**Task directions**
Write out all of the records precisely. Skip anything that is a picture.

Material supplied START

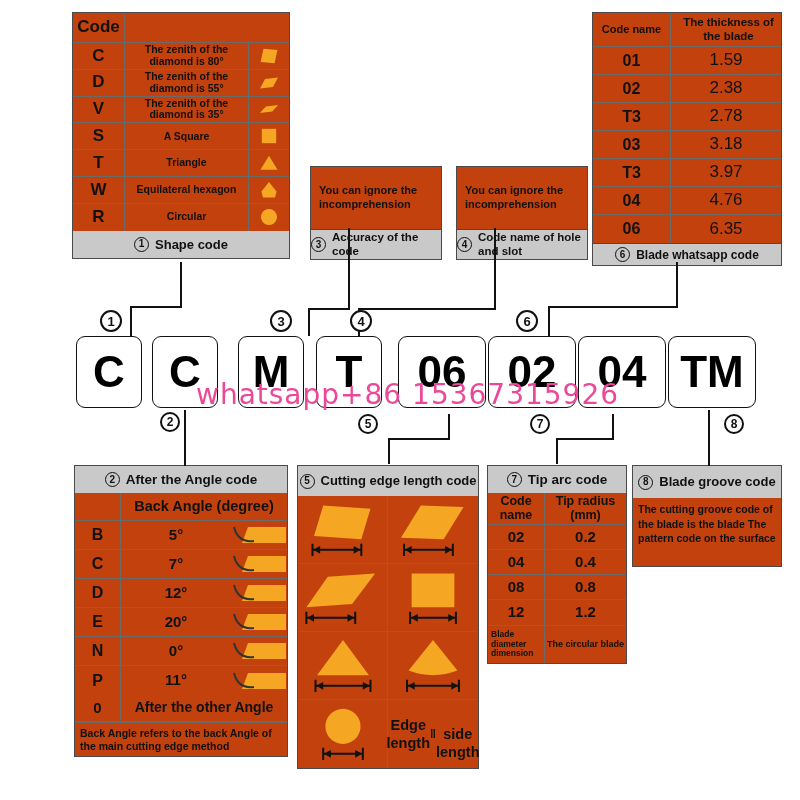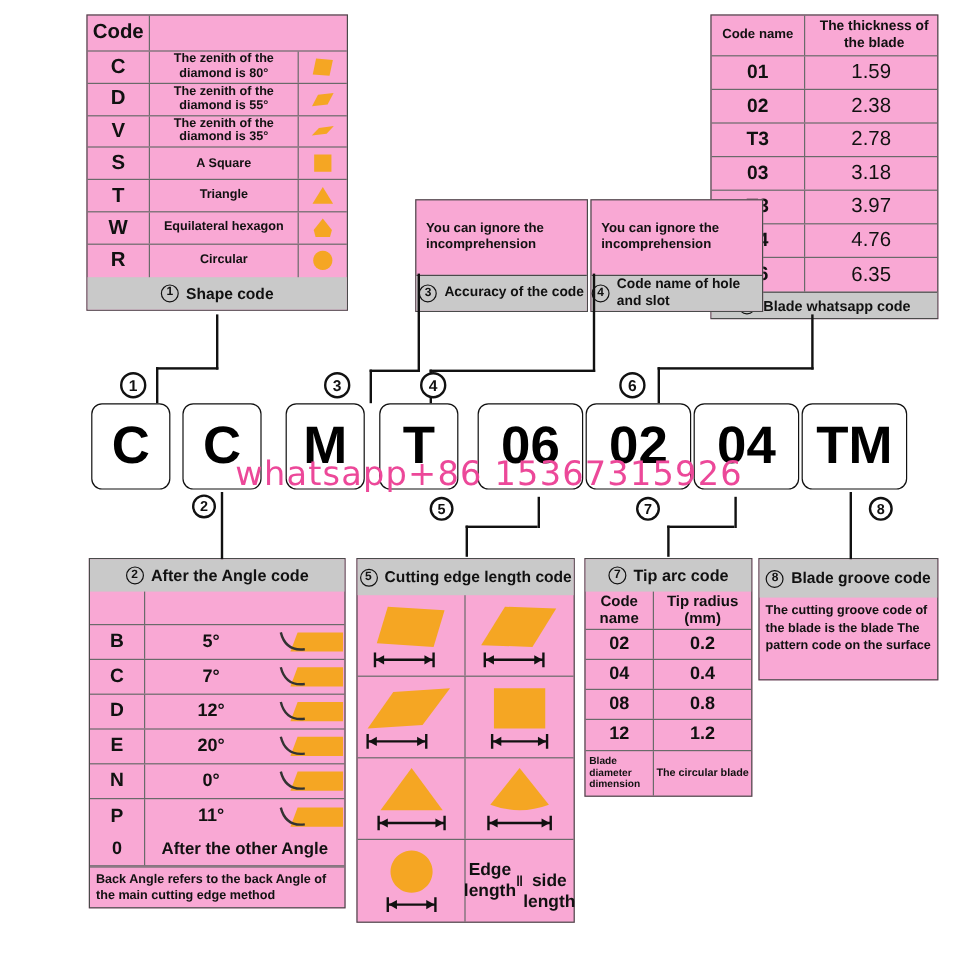"Code" .panel { background: #f9a8d4 -> #c2410c }
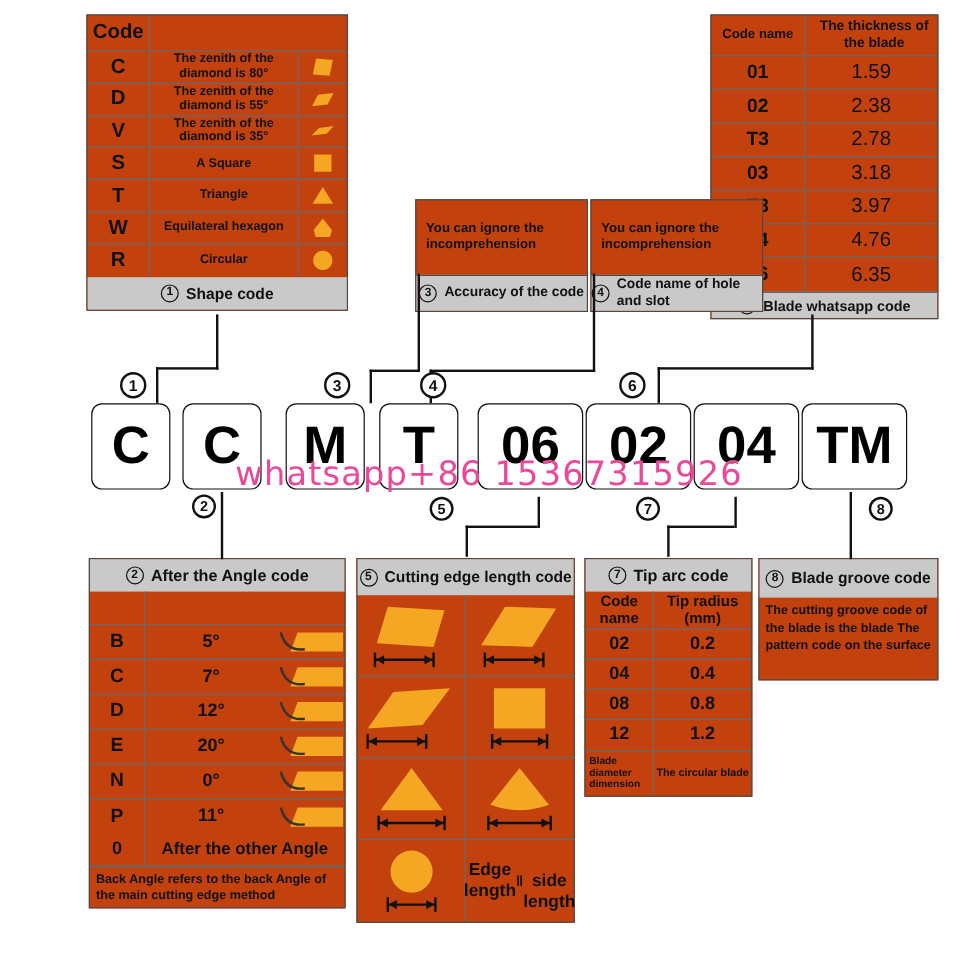"You can ignore the incomprehension" .notebox { margin-left: 36px -> none; width: 144px -> 132px }
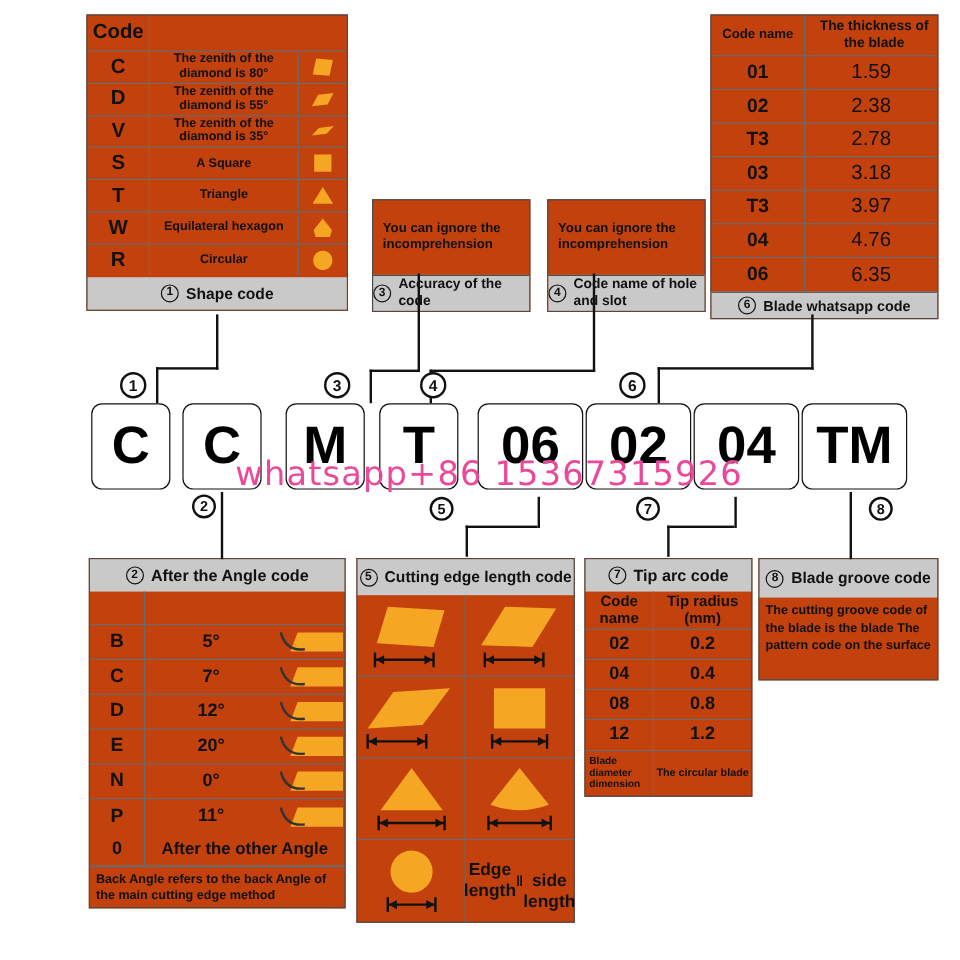"Back Angle (degree)" div.cell { html: none -> <div>Back Angle (degree)</div> }
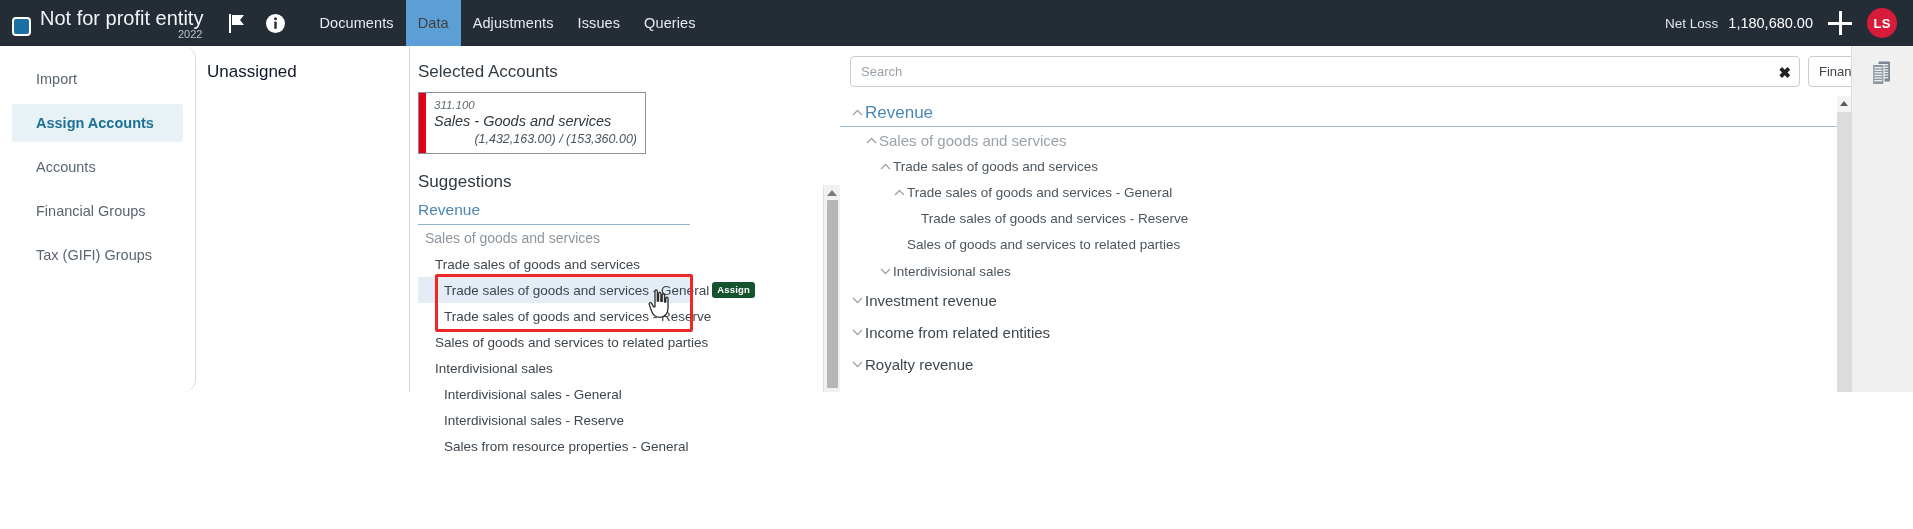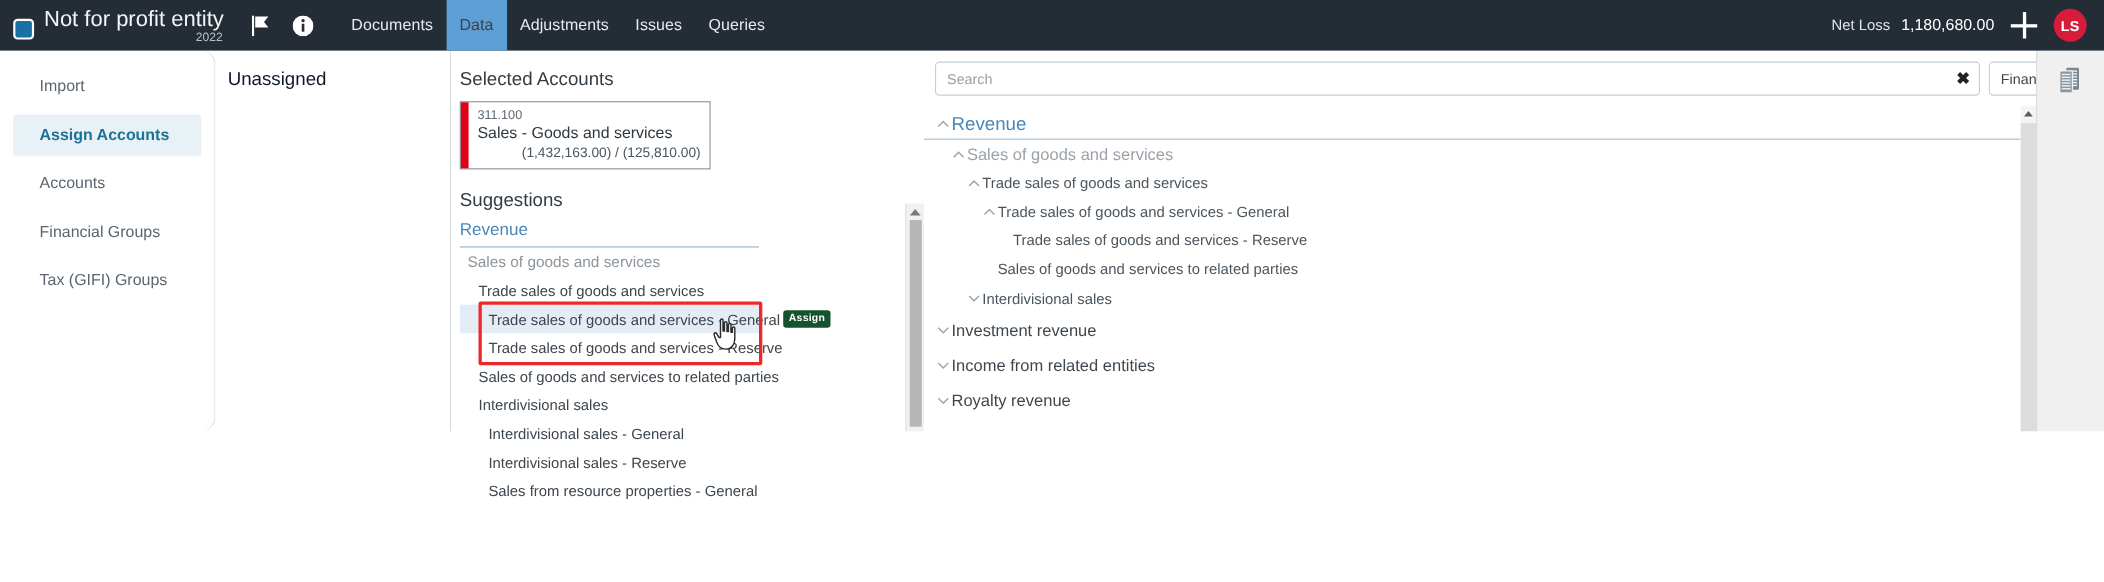"311.100" .sel-card-body { font-style: none -> italic }
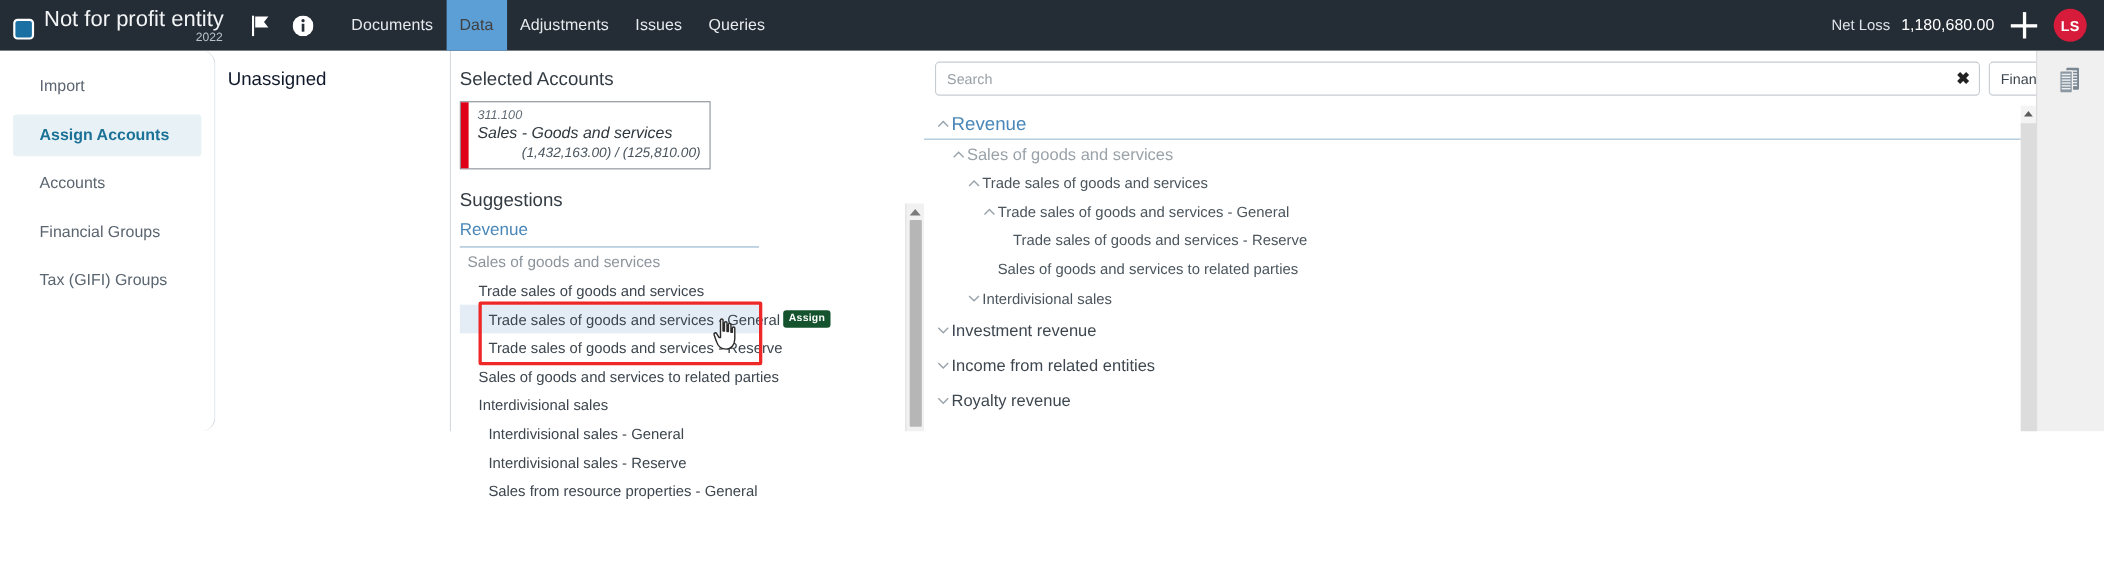"(1,432,163.00) / (125,810.00)" div.sel-amounts { text: 125,810.00 -> 153,360.00 }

Material supplied END

**Completed task**
"Code" .panel { background: #f9a8d4 -> #c2410c }
"You can ignore the incomprehension" .notebox { margin-left: 36px -> none; width: 144px -> 132px }
"Back Angle (degree)" div.cell { html: none -> <div>Back Angle (degree)</div> }
"311.100" .sel-card-body { font-style: none -> italic }
"(1,432,163.00) / (125,810.00)" div.sel-amounts { text: 125,810.00 -> 153,360.00 }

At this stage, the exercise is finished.